Un día se presentó en el castillo de Stettin –la residencia de la familia y donde su padre era gobernador– un hombre de contextura pequeña, aspecto frágil y manos huesudas. Se trataba de Boris Engelhardt, el verdugo de Stettin y su comarca. Pero este individuo, además de facilitar el tránsito de los condenados, había desarrollado un sistema para corregir ciertas descompesaciones físicas. Por ese motivo estaba allí.

Engelhart hizo desnudar a la niña y estudió con detenimiento su espalda. Sacó un complicado corsé que enfundó a Sofía y, con mucho cuidado, retocó las fijaciones de las muchas correas que tenía. Cuando la pequeña intentó andar con el corsé puesto se desmayó de dolor.

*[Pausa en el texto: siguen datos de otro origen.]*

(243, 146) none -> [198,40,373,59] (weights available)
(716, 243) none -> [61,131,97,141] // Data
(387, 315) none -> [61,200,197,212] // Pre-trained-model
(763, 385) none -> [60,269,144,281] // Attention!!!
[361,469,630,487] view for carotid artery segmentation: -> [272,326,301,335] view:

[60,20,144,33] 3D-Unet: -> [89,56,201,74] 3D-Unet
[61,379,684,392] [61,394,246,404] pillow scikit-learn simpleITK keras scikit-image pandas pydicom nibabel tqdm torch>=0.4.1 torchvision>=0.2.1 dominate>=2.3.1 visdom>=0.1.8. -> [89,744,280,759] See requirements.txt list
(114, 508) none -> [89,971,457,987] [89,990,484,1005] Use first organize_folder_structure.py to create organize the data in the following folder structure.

Durante los siguientes cuatro años Engelhardt visitó a Sofía cada doce días. Se presentaba en el castillo y modificaba la posición de los cerrojos y pasadores. Con el paso del tiempo Sofía se acostumbró al incomodo corsé. Hizo de él una segunda piel y agradecía la visita del hombrecillo de siniestra fama que siempre se mostró considerado y amable con la niña. «¿Por qué se hizo verdugo?» Se atrevió a preguntarle un día. «Por que he de alimentar a mis hijos», fue su sencilla respuesta. Cada cierto tiempo hacía dibujos de la espalda de Sofía que reflejaban la evolución. Poco a poco empezó a notarse que los hombros se igualaban, que se enderezaba la torcida columna y se rellenaba el hueco que se había formado a un lado de la cadera.

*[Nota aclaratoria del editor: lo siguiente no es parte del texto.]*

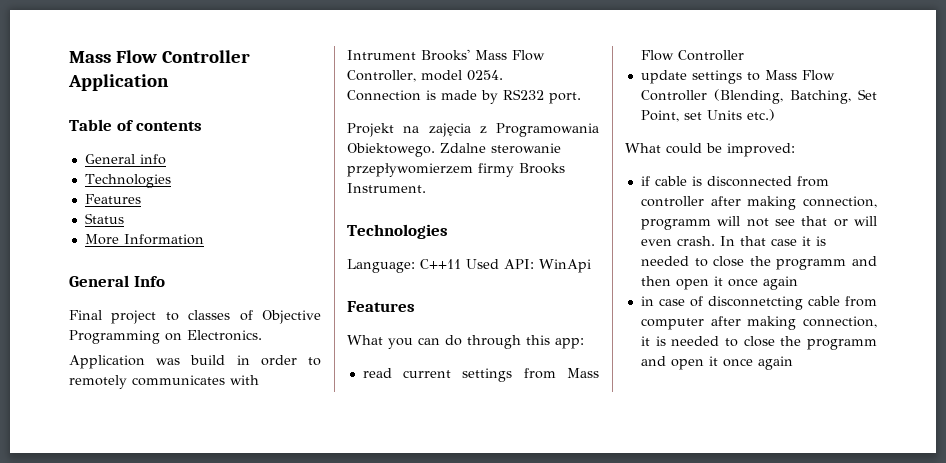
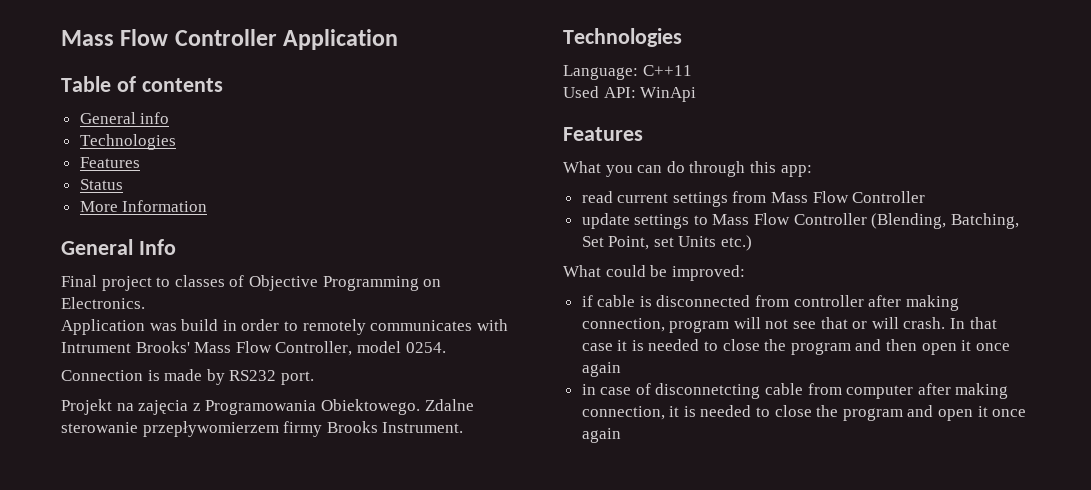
(461, 264) none -> (692, 70) //
[640,219,711,230] programm -> [669,320,730,333] program
[640,239,672,246] even -> (899, 323) none
[776,259,847,270] programm -> [790,342,851,355] program
[807,339,877,350] programm -> [842,408,903,421] program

Pasaron los años y el verdugo se jubiló de su triste oficio, pero seguía vigilando y dirigiendo la corrección de la espalda de Sofía. Un día llegó con una rosa en la mano. Con una ligera reverencia se la entregó a la niña y, sin decir palabra, le quitó el corsé. Lenta y meticulosamente midió las distancias. La simetría de ambos hombros, la altura de los extremos del hueso de la cadera. Terminado el examen, ordenó que se vistiera y, volviéndose hacía la institutriz de Sofía –la señorita Babet– dijo: «La pequeña ha crecido. Al fin camina erguida, derecha y firme, sabe a dónde ir y cómo hacerlo...Ya no necesita de mí».

La señorita Babet se mostró encantada y agradecida: «Gracias a usted por curar a la niña». A lo que el verdugo contestó: «Lo que hice no fue más que ajustar unos pocos huesos mal entrazados en el cuerpecito de una niña. Una cosa simple y placentera en la vida de un hombre como yo». «¿Qué quiere decir con 'un hombre como yo'? Usted ya no es el verdugo de Stettin», dijo Sofía, que había cogido verdadero afecto por el amable hombrecillo. «Pero lo he sido durante mucho años y eso es difícil de perdonar».

Muchos años después, esa niña, siendo autócrata de todas las Rusias y con el nombre de Catalina, redactó unas memorias que no pudo o no supo terminar. En el capítulo que narra los años con el corsé derrama un afecto, un tierno y profundo agradecimiento por la persona de Boris Engelhardt: una persona llena de habilidades y sensibilidad que fue afectuoso y comprensivo con una niña solitaria y que se vio obligado a ganarse la vida matando a gente porque tenía que dar de comer a sus hijos.